◆ Information shown ◆
——
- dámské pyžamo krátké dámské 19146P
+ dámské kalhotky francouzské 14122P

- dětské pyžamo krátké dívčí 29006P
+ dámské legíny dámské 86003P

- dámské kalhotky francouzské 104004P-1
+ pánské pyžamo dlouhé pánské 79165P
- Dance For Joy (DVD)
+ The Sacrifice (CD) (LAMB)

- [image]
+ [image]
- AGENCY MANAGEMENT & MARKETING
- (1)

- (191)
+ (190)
——
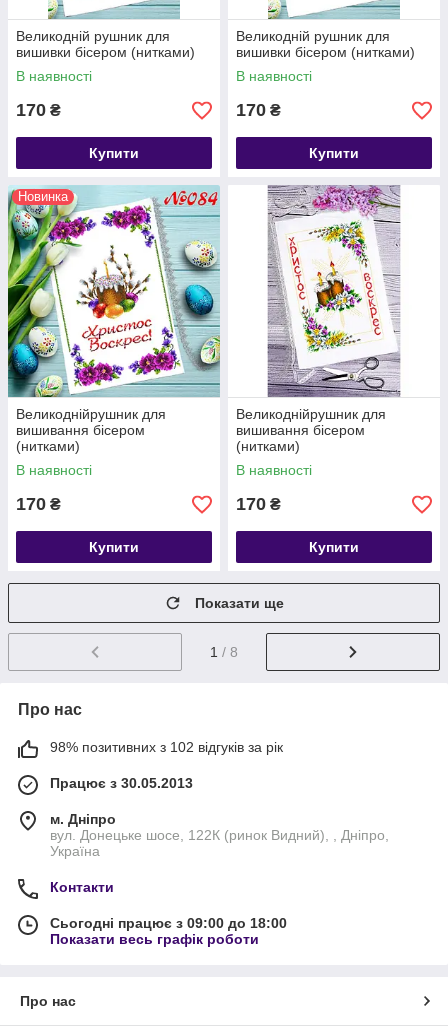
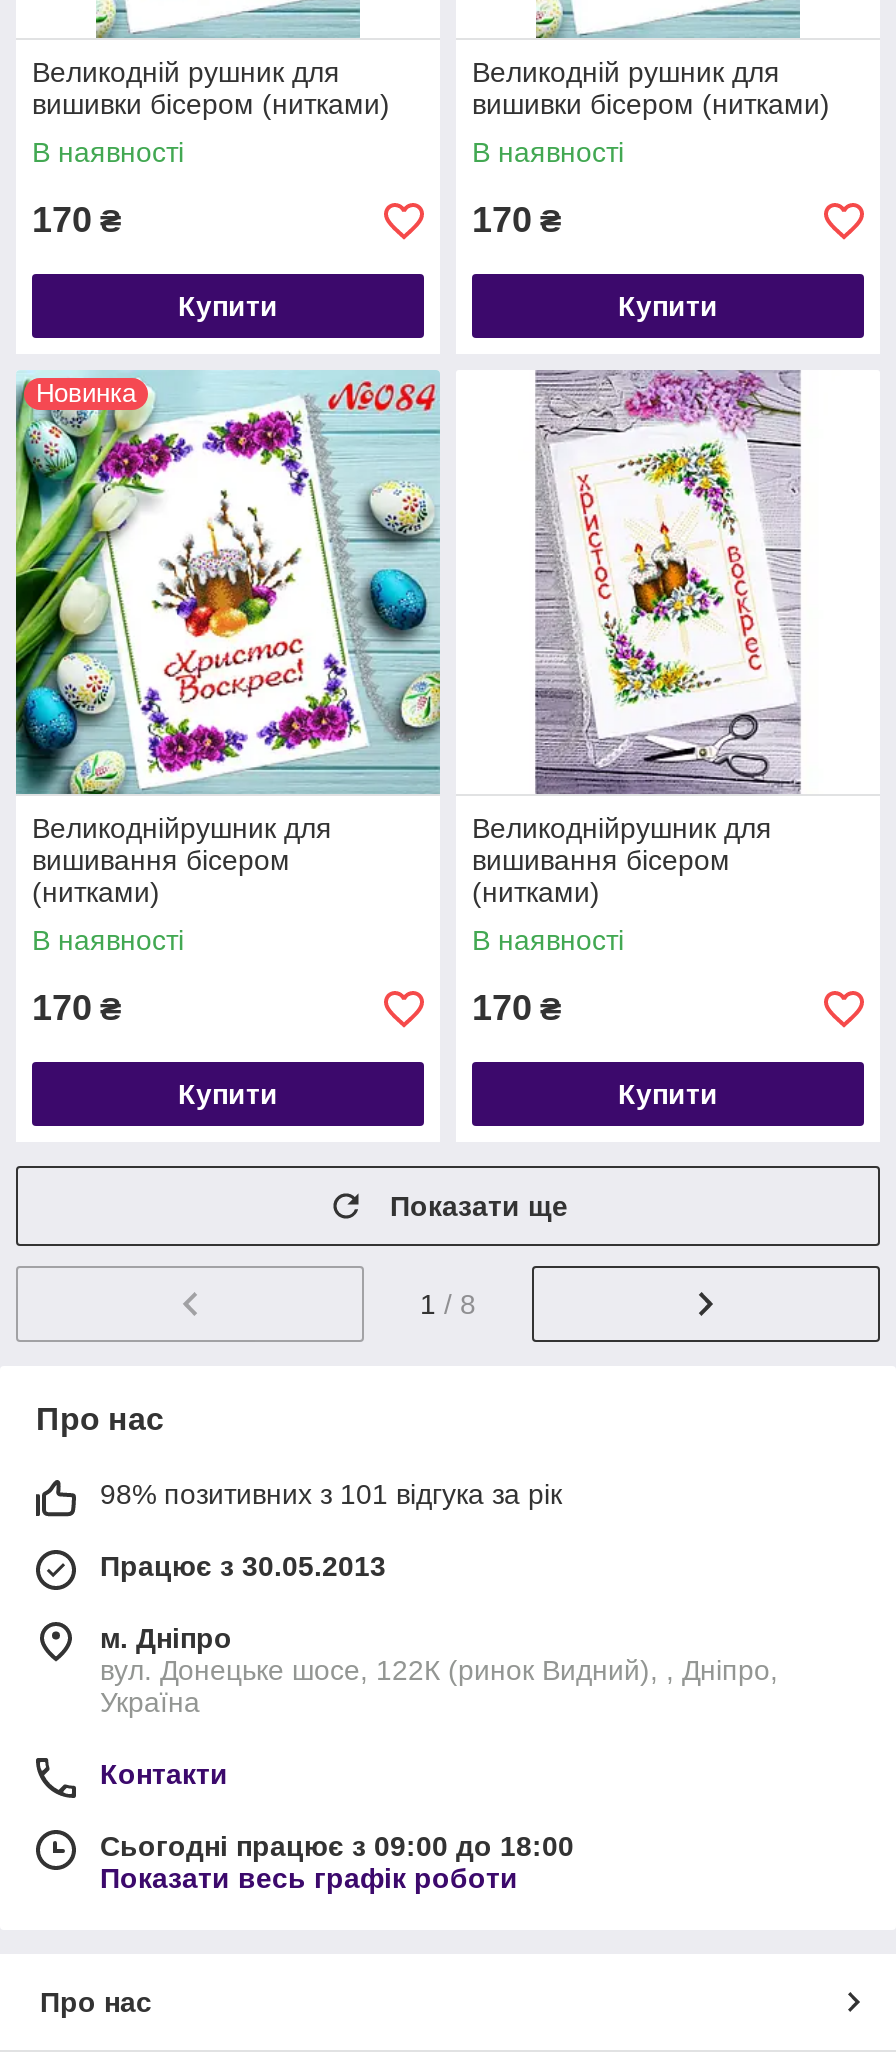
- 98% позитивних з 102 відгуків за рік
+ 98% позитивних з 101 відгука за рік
——
◆ Work task ◆
Please copy all lines of the listing in which the string "kalhotky" occurs.

◆ Written response ◆
+ dámské kalhotky francouzské 14122P
- dámské kalhotky francouzské 104004P-1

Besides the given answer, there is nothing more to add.